I've investigated photoshelter and like it a lot, but it's sort of (not really) expensive. I'm a college kid with no money so I want to investigate other options before diving photoshelter. 

I design my sites all on my own, so I'd like it if the whole commerce and gallery section fit right into my page instead of taking you into a seperate page. 

I know this is kind of a tired subject so I appreciate all the info I can get.

Thanks folks


----------



## jbylake (Mar 1, 2010)

Sam6644 said:


> I am currently building my personal site. I have my layout together and everything but I'm hung up deciding how I want to display photos. I've been putting websites together for a long time, and I could easily just throw together some basic albums just to show the photos but I want to take it a few steps further than that.
> 
> Since it's a photography driven site, it will have a lot of photos on it. Lots of albums with lots of photos in them so something automated would be pretty handy. Some way of having the albums put together by automation and including metadata would be a great feature.
> 
> ...


Since you already posess the technical skills, I'd suggest visiting as many other like sites for inspiration.  I operate two commercial sites, non-photography related, it's sort of hard to come up with something distinctive, since there are so many related sites out there.  But I look at numerous outstanding sites, and don't copy, but get a feel for where things are going.  I'm sure you know that technology, and web design are changing, almost monthly now..good luck!

J.:thumbup:


----------



## HikinMike (Mar 1, 2010)

I wanted something different, so....I designed my website and I had a friend that knows PHP/MySQL so he helped me set up a database for my gallery. I'm using Paypal to sell my prints online. Works like a charm.


----------



## Big Mike (Mar 1, 2010)

Check out Photocart.


----------



## cirekoy (Mar 4, 2010)

There are lots of "premade" shopping carts out there that you can modify to suit your needs. As for credit cards, Paypal is the easiest. If you'd like to accept cards directly you'll need a merchant account (specific type of bank account) and a payment gateway, both of which tend to have monthly fees, in addition to per transaction percentage fees.  

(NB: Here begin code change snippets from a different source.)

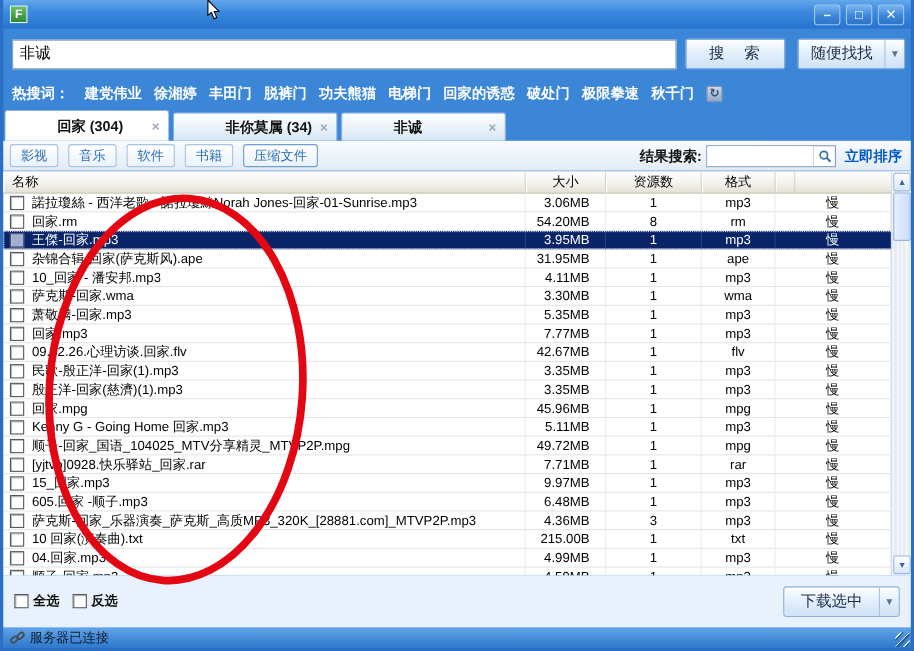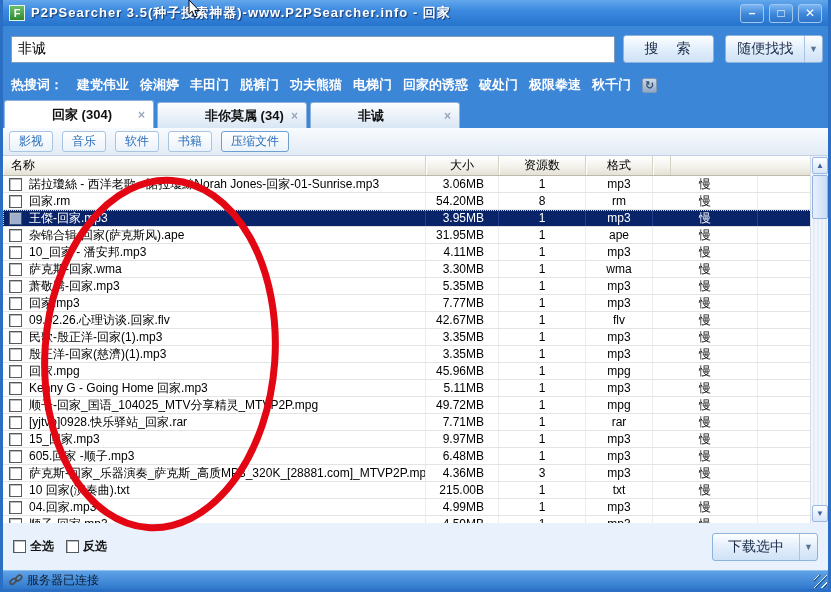"P2PSearcher" span.title-text { html: <span>P2PSearcher 3.5(种子搜索神器)-www.P2PSearcher.info - 回家</span> -> none }
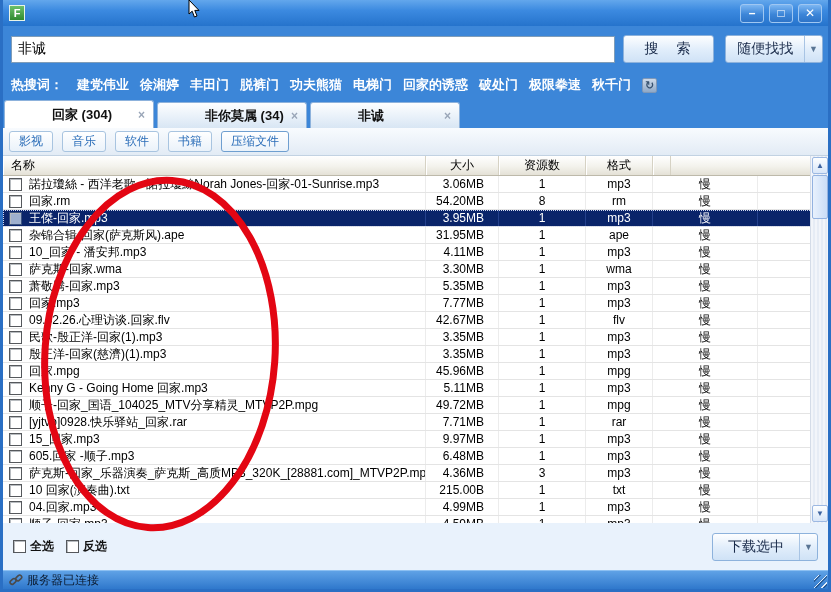"结果搜索:" div.result-search { html: none -> <div> <span>结果搜索:</span> <span> <input> <span> <svg> <circle></circle> <line></line> </svg> </span> </span> <a>立即排序</a> </div> }
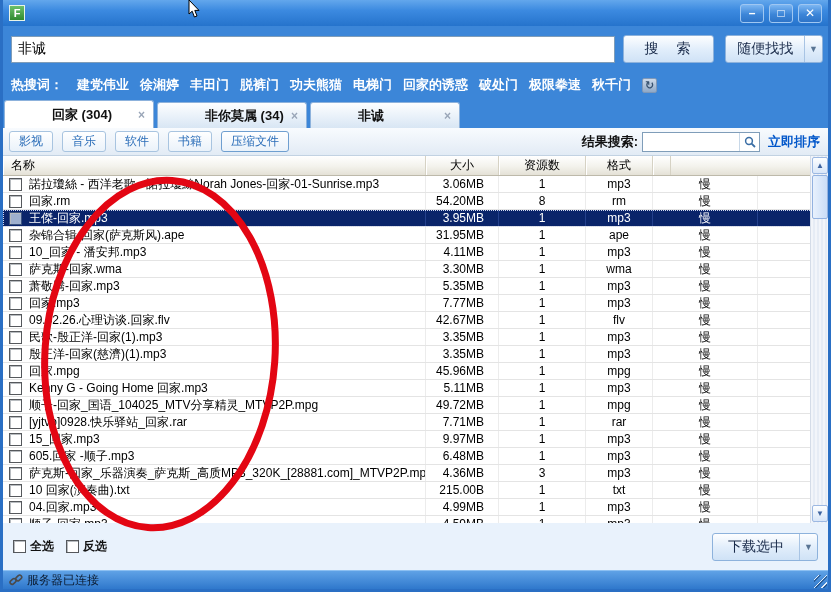"名称" .c-name { width: 423px -> 475px }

Some banks like to see business information that proves you are a legitimate business as well (such as a DBA/business license, etc. and a polished website with clearly stated terms). 

After it is all set up it's just a matter of the API through your payment gateway, which is usually pretty easy, and is included in most pre-built carts. 

If you sell a lot, you'll want to look for a printer with an API...an API allows you to transmit orders directly to your printer. This eliminates the step of taking your orders and then entering them into your printer's system. Makes life easy


----------